===== Data supplied
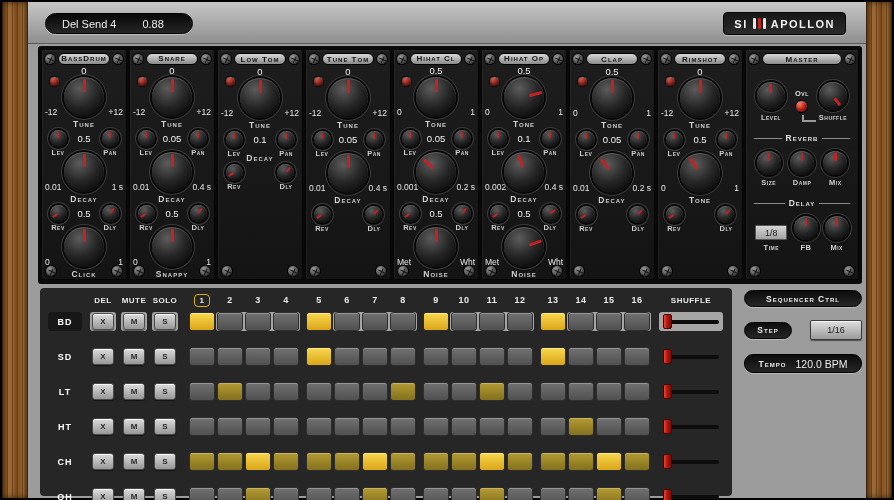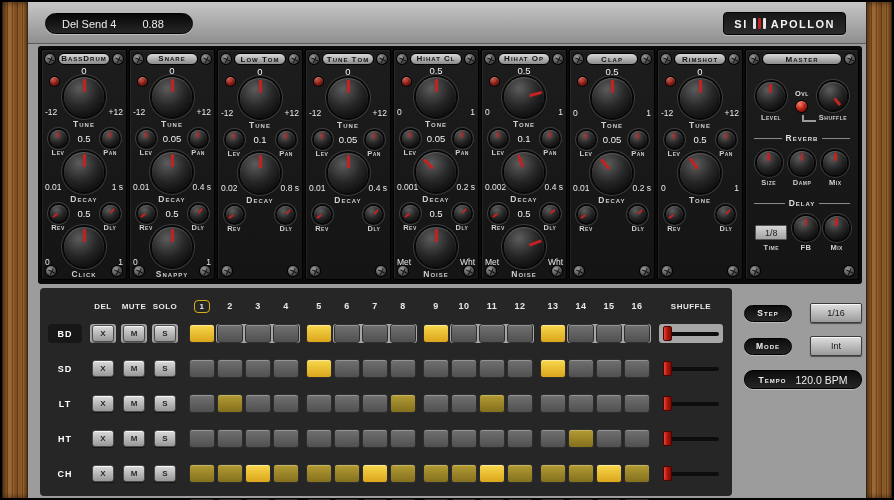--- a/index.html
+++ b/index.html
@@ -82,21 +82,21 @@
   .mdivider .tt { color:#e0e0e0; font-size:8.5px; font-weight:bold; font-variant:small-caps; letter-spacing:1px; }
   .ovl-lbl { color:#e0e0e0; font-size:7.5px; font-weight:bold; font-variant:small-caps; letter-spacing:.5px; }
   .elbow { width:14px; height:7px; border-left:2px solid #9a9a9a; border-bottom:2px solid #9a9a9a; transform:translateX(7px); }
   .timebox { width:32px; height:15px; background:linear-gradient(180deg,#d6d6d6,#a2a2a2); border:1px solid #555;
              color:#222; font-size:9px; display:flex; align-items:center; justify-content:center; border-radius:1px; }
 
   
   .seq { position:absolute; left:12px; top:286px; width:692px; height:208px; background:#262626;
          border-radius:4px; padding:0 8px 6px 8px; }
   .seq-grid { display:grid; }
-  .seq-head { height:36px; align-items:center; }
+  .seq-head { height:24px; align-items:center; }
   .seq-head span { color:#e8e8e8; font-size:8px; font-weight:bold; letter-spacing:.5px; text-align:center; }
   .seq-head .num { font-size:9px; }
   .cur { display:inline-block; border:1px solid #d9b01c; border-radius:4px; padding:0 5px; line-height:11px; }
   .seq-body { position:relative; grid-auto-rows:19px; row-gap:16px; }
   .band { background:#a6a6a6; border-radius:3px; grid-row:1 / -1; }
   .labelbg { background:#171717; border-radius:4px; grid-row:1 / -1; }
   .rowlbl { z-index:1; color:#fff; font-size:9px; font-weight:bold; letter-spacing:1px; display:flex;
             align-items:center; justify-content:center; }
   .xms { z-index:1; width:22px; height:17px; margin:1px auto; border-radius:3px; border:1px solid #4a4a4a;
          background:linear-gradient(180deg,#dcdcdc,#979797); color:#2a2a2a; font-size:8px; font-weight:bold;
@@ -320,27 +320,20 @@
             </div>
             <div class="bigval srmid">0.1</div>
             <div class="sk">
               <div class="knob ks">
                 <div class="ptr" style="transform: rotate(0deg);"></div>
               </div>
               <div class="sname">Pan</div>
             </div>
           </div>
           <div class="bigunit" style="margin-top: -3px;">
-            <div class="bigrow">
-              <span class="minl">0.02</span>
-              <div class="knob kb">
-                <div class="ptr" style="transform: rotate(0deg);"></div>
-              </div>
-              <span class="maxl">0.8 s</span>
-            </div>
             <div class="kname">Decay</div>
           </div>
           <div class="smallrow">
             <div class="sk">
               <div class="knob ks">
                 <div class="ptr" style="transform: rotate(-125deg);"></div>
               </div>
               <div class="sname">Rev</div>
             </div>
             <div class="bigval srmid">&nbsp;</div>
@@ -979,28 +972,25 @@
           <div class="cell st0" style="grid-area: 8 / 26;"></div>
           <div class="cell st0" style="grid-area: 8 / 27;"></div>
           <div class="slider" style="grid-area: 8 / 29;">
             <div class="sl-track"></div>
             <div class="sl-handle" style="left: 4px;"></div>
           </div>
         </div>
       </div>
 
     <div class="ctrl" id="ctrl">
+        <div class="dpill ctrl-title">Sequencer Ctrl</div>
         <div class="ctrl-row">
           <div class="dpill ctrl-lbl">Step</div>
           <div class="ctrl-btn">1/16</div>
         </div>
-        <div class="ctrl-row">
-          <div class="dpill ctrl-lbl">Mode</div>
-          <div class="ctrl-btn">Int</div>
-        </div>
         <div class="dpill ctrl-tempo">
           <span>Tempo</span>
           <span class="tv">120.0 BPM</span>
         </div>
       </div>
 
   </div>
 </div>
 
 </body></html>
==========
===== Data supplied
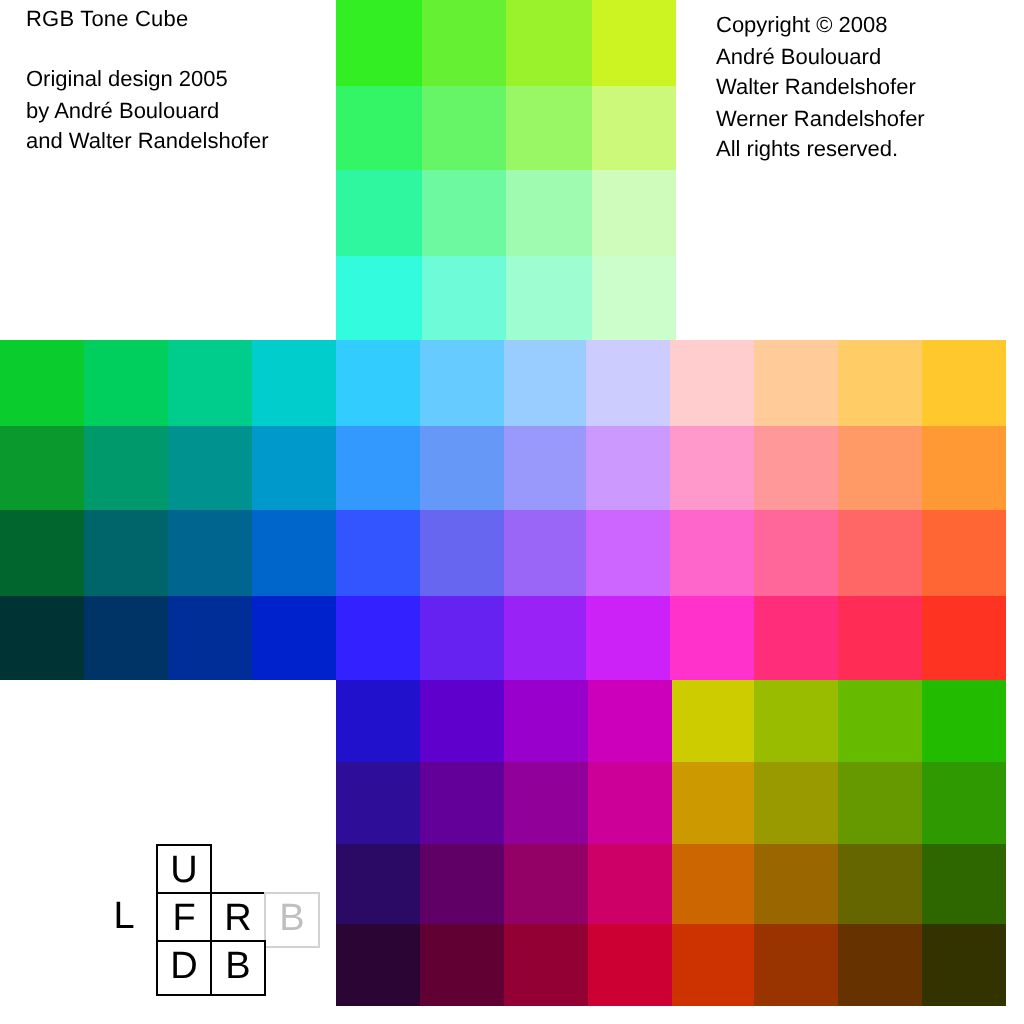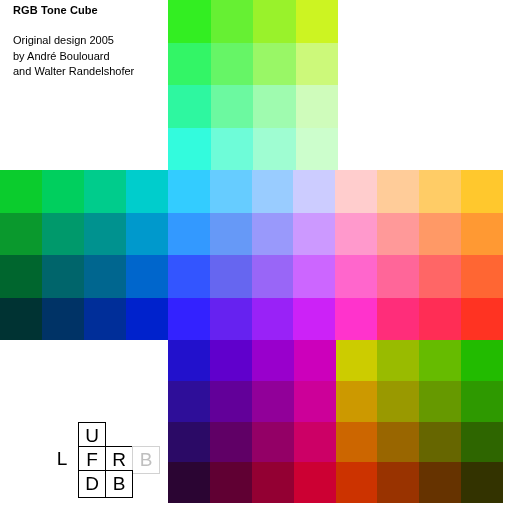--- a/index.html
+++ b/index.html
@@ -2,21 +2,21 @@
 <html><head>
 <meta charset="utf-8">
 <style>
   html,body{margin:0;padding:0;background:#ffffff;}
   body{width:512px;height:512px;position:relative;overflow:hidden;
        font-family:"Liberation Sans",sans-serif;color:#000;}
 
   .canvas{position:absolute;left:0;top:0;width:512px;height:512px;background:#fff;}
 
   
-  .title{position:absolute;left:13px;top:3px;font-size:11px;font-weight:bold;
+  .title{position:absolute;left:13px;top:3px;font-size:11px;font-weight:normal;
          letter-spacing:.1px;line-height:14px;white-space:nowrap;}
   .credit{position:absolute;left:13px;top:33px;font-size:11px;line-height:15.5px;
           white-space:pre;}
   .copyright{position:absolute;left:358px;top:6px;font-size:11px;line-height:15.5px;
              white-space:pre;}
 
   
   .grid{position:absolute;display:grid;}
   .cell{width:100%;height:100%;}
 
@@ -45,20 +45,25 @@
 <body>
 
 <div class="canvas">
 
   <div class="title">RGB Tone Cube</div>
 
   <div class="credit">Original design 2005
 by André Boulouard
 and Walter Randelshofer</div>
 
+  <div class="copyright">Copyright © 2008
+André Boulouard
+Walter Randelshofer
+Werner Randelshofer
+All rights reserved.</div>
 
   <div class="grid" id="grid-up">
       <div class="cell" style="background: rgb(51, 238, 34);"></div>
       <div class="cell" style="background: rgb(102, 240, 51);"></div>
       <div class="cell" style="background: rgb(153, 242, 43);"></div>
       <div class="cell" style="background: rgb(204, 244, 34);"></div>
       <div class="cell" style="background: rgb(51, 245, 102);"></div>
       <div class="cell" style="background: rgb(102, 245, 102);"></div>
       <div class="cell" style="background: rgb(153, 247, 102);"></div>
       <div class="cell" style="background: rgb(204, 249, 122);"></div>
==========
===== Data supplied
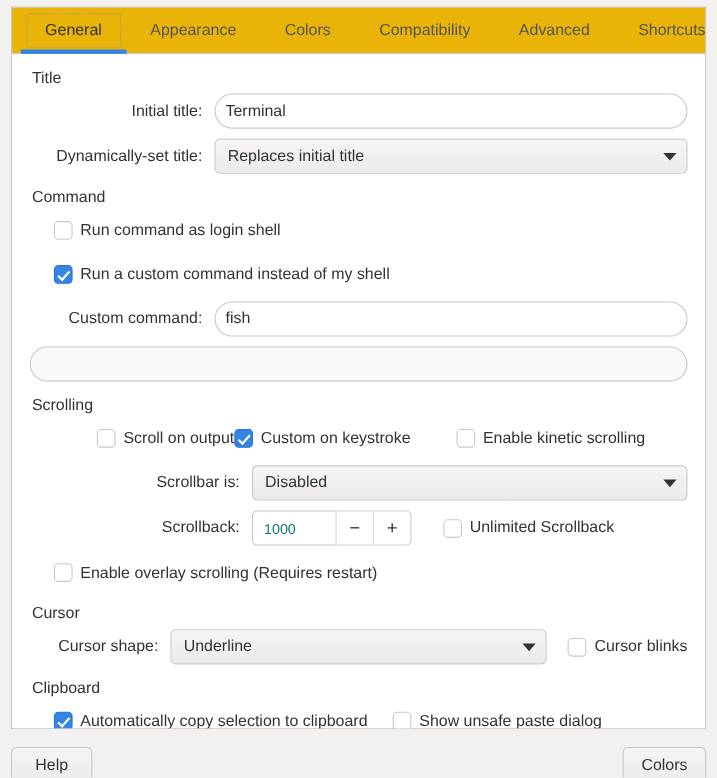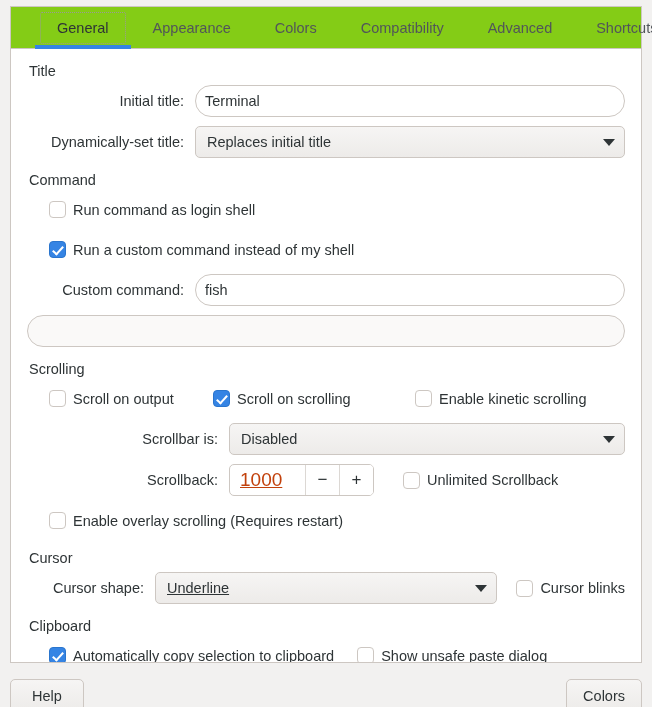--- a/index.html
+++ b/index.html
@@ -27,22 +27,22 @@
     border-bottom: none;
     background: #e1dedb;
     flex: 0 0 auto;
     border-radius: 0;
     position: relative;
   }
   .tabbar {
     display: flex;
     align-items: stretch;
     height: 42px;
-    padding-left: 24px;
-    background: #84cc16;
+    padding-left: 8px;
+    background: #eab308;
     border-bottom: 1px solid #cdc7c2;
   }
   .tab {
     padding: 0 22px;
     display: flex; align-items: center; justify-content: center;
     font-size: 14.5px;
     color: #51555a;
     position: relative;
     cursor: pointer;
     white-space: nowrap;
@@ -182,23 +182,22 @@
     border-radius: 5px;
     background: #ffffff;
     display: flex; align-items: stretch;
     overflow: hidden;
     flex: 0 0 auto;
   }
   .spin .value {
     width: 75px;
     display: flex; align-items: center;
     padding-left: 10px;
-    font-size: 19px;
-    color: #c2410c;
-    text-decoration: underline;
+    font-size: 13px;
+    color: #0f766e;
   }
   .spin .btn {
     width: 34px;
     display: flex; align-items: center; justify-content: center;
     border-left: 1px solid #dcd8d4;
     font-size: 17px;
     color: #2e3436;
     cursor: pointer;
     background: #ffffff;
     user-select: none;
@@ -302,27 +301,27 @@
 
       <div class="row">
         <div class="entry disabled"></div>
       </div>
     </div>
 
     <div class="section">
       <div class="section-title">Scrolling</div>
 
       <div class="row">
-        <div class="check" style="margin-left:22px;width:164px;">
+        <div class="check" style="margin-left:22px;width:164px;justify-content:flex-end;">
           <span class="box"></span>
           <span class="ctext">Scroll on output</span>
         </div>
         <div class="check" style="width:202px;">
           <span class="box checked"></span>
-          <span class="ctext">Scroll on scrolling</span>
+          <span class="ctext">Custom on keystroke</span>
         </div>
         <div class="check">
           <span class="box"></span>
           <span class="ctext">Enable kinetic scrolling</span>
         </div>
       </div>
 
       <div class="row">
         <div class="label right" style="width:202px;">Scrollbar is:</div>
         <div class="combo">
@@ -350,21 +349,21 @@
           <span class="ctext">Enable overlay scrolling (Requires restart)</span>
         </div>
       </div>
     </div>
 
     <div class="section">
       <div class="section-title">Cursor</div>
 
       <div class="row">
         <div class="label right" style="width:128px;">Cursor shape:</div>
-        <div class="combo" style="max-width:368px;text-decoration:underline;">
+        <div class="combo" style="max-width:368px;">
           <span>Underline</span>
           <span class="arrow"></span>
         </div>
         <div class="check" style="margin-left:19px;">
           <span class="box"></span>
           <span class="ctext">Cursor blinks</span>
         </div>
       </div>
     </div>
==========
*What is expected:*
Which lines in the listing have the string "section"? Pick them out and copy them.

*Written solution:*
     <div class="section">
       <div class="section-title">Scrolling</div>
     <div class="section">
       <div class="section-title">Cursor</div>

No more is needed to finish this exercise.